The beauty of the comics medium is that one’s ability to tell a story is only limited by one’s capacity to draw it on a page, unbound by the laws of physics, time, and good taste. A similar alchemy takes place during the creation of music, when composers graze from a limitless vista of possible sounds and recombine them to suit a whim of the moment, explore an emotional state, or support an ambitious aesthetic goal. The material barrier to entry is remarkably low when it comes to beginning to create art in either medium. It’s what the artist accomplishes from a purely imaginative standpoint that makes the audience want to pause and absorb it. Unfortunately, the mass production and distribution of the artist’s creation can be a nightmarescape of frustration, disappointment, and empty pockets.
An alignment of narrow distribution opportunities with particularly terrible trends made the 1990s an especially dire period for people with a thirst to create.
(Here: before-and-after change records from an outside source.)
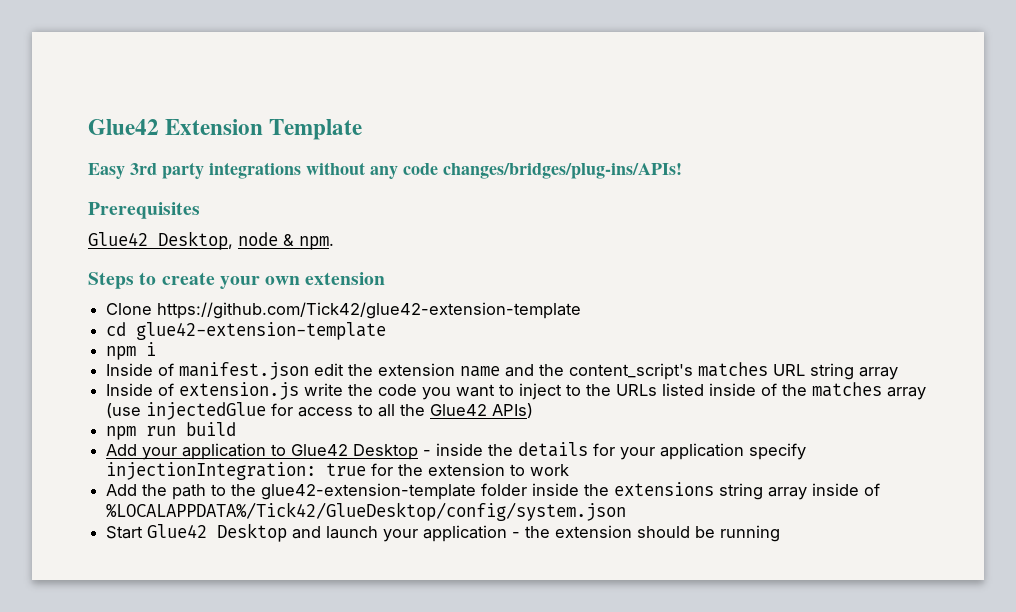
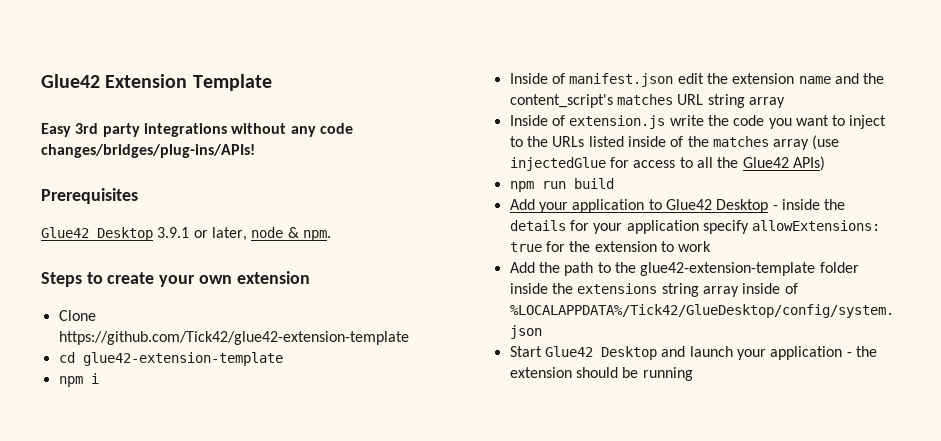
- Glue42 Desktop, node & npm.
+ Glue42 Desktop 3.9.1 or later, node & npm.
- Add your application to Glue42 Desktop - inside the details for your application specify injectionIntegration: true for the extension to work
+ Add your application to Glue42 Desktop - inside the details for your application specify allowExtensions: true for the extension to work

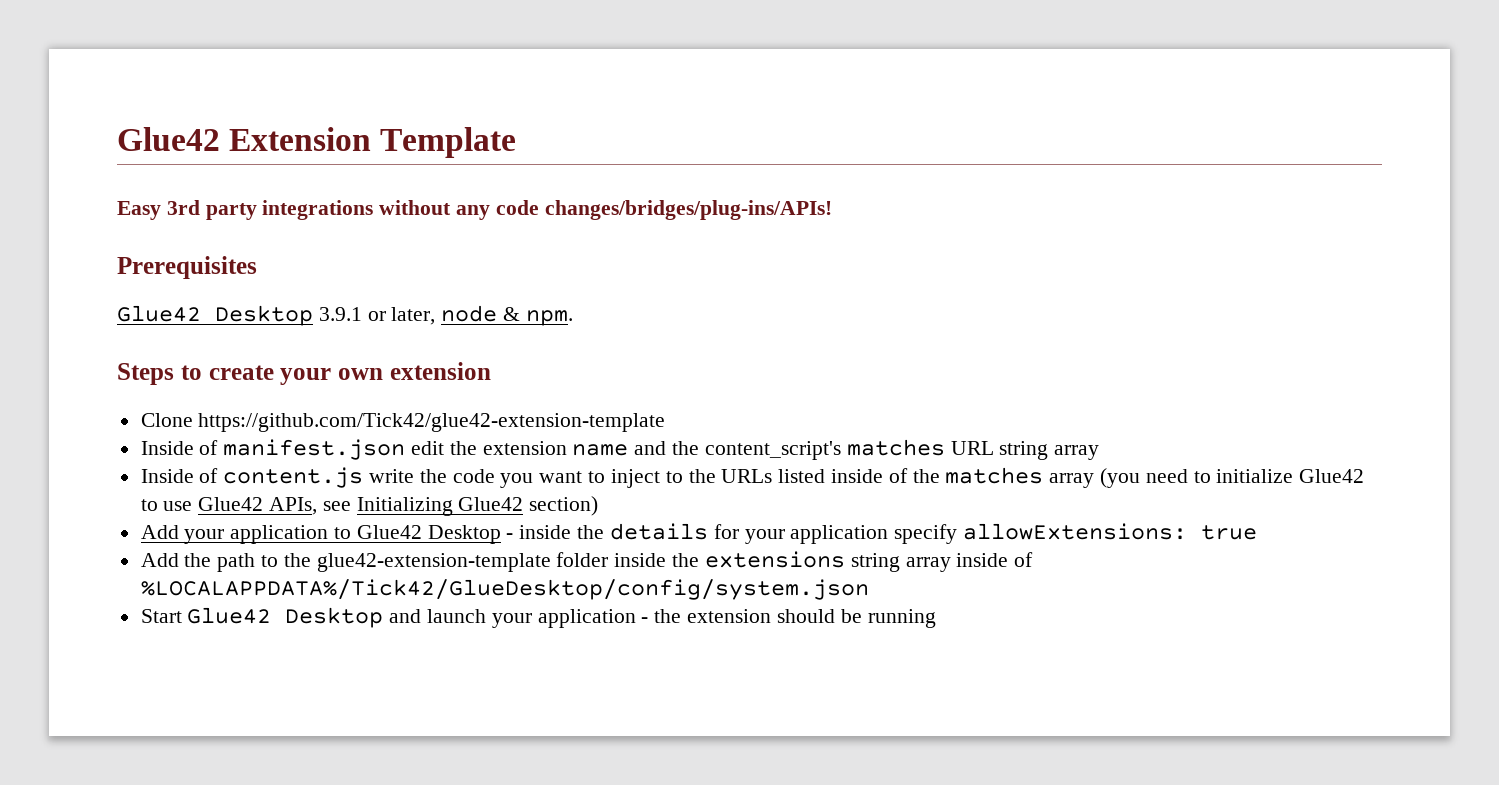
- cd glue42-extension-template
- npm i
- Inside of extension.js write the code you want to inject to the URLs listed inside of the matches array (use injectedGlue for access to all the Glue42 APIs)
- npm run build
+ Inside of content.js write the code you want to inject to the URLs listed inside of the matches array (you need to initialize Glue42 to use Glue42 APIs, see Initializing Glue42 section)
- Add your application to Glue42 Desktop - inside the details for your application specify allowExtensions: true for the extension to work
+ Add your application to Glue42 Desktop - inside the details for your application specify allowExtensions: true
The dominance of mainstream, megacorp channels (increasingly monopolized shops, labels, studios, publishers, and so on) plus cumbersome digital sharing that wouldn’t be radically reshaped until the last months of the decade created a stagnant atmosphere that made it feel like all the best weirdness had already come and gone. In American pop culture, the ghastly flowering of nu metal, the embrace of bike messenger chic by persons of both genders, and the ascendancy of the pouch-bedecked comic book anti-hero were just some of the elements that combined to drive countless larval teen counterculturalists to look backwards for respite from this overwhelming terribleness.
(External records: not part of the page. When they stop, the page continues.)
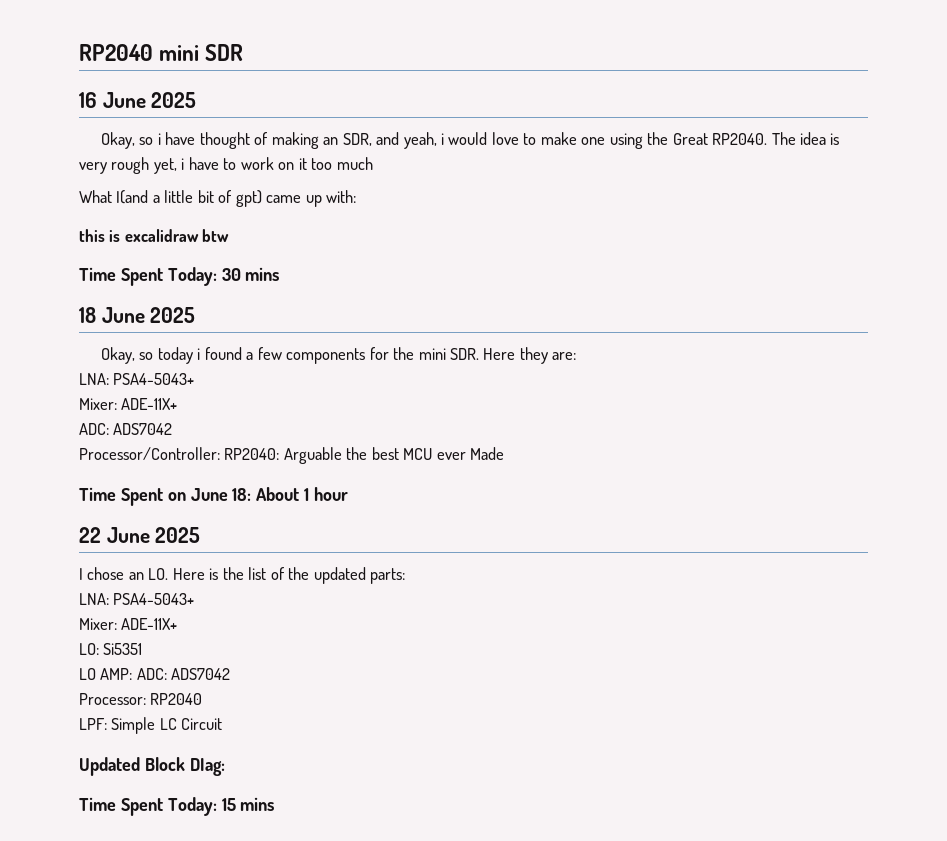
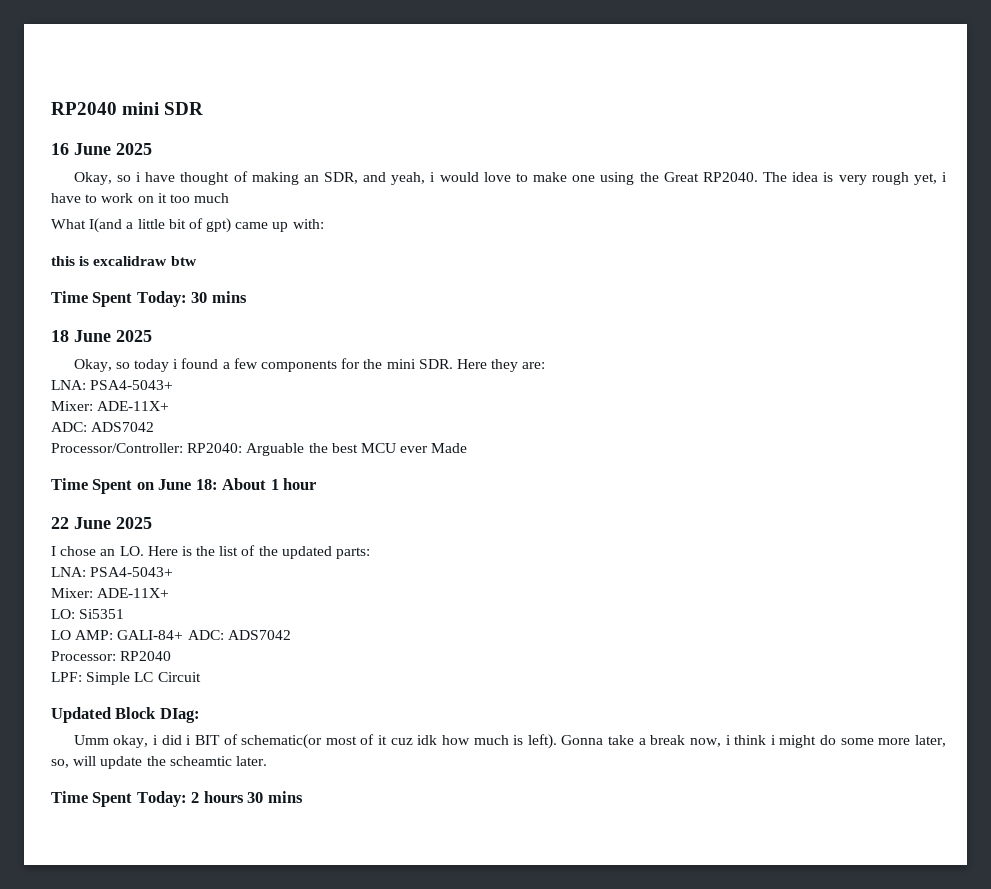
- LO AMP: ADC: ADS7042
+ LO AMP: GALI-84+ ADC: ADS7042
- Time Spent Today: 15 mins
+ Umm okay, i did i BIT of schematic(or most of it cuz idk how much is left). Gonna take a break now, i think i might do some more later, so, will update the scheamtic later.
+ Time Spent Today: 2 hours 30 mins

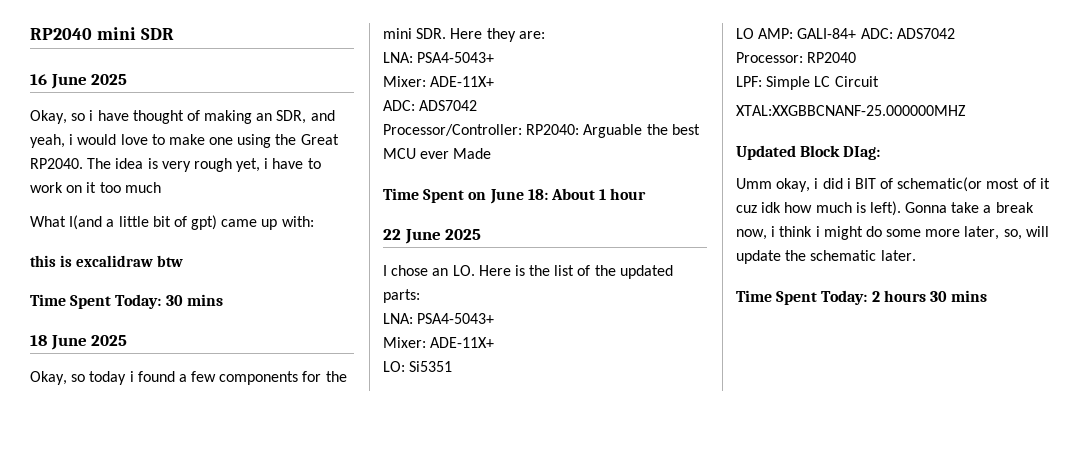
+ XTAL:XXGBBCNANF-25.000000MHZ
- Gonna take a break now, i think i might do some more later, so, will update the scheamtic later.
+ Gonna take a break now, i think i might do some more later, so, will update the schematic later.

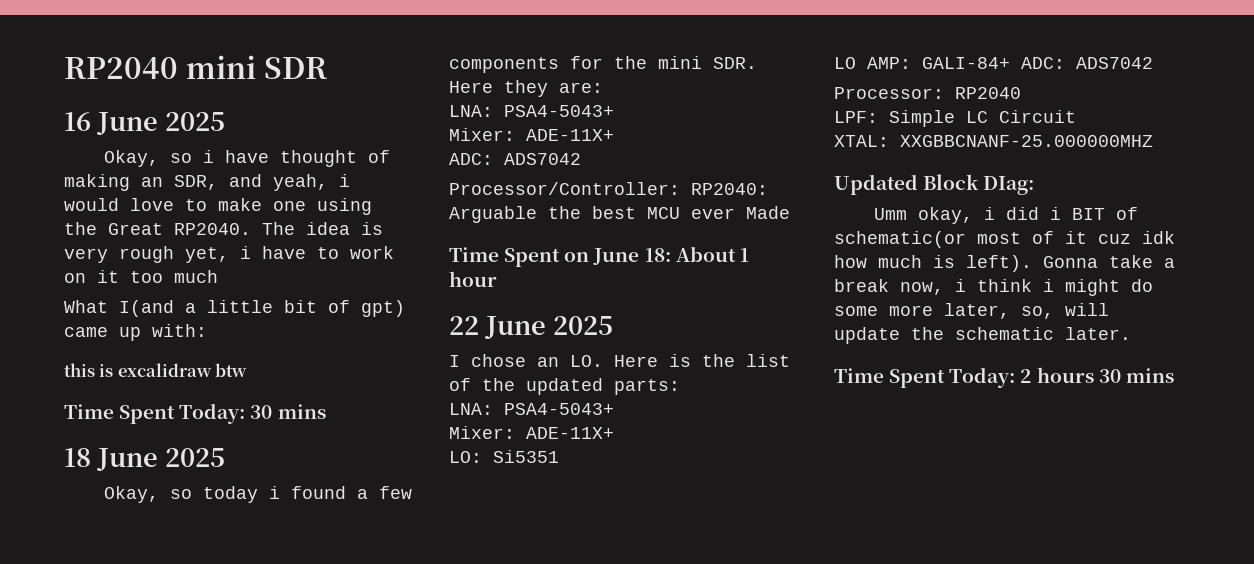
- XTAL:XXGBBCNANF-25.000000MHZ
+ XTAL: XXGBBCNANF-25.000000MHZ

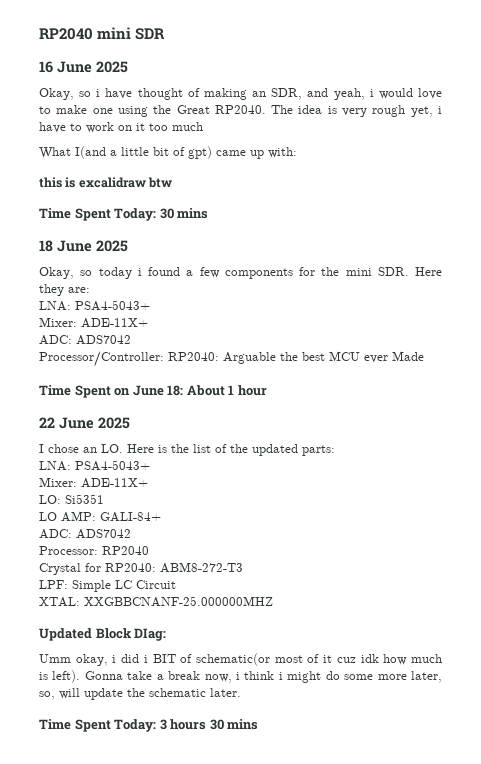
- LO AMP: GALI-84+ ADC: ADS7042
+ LO AMP: GALI-84+
+ ADC: ADS7042
+ Crystal for RP2040: ABM8-272-T3
- Time Spent Today: 2 hours 30 mins
+ Time Spent Today: 3 hours 30 mins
Glenn Danzig is a figure whose feet have always been firmly rooted in the retro, so there’s a certain appropriateness to the fact that he reached the pinnacle of mainstream radio success during the 90s. Whether writing songs about the horror films of decades past for The Misfits, harkening back to demon-haunted occultism with Samhain, or serving the Elvis-meets-Black-Sabbath Realness of his solo work, Glenn Danzig has consistently performed his own brand of heavy metal archaeology to create a unique aesthetic that flows through every aspect of his creative output.
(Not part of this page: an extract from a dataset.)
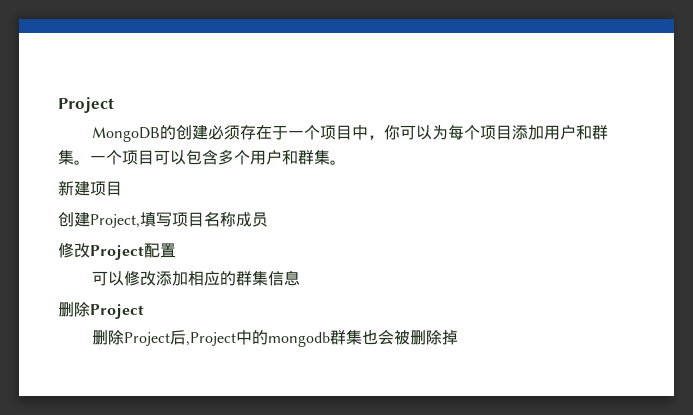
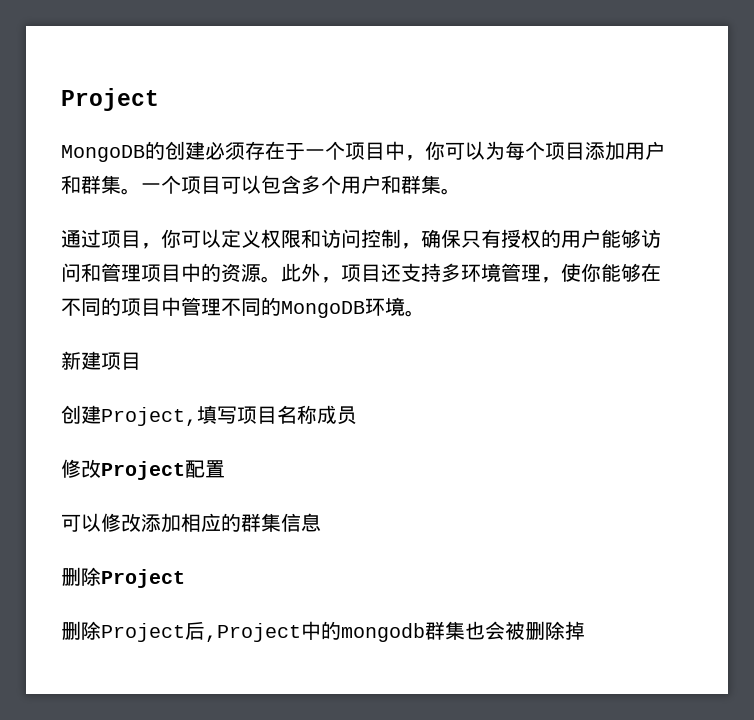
+ 通过项目，你可以定义权限和访问控制，确保只有授权的用户能够访问和管理项目中的资源。此外，项目还支持多环境管理，使你能够在不同的项目中管理不同的MongoDB环境。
Hot on the heels of his “Mother”-related renaissance, Glenn Danzig launched Verotik, a new platform for his self-expression. Born in 1994 out of Danzig’s desire to create a line of adults-only comics, Verotik has been steadily publishing titles that remain true to their tits and gore mission statement. The names of series like Dark Horror of Morella, G.O.T.H, Inquisitor, and today’s eventual topic of conversation, Satanika, give even the most casual reader enough insight needed to understand the sort of material that is being dealt with. Unlike Danzig’s Misfits-era monster-kid-nostalgia-meets-punk-rock-glue-sniffing or his black-on-black deathrock days with Samhain, Verotik doesn’t feel so much countercultural as it seems culture-cultural, a product of the 90s zeitgeist with all its gritty, explicit thrills. It’s significant to note that Verotik was founded after Image Comics unleashed the demonic anti-hero Spawn (1992) and also after DC founded its own line of mature comics in the form of the Vertigo imprint (1993). It takes cracking the covers of a Verotik book to unknit the reasons why this imprint exists.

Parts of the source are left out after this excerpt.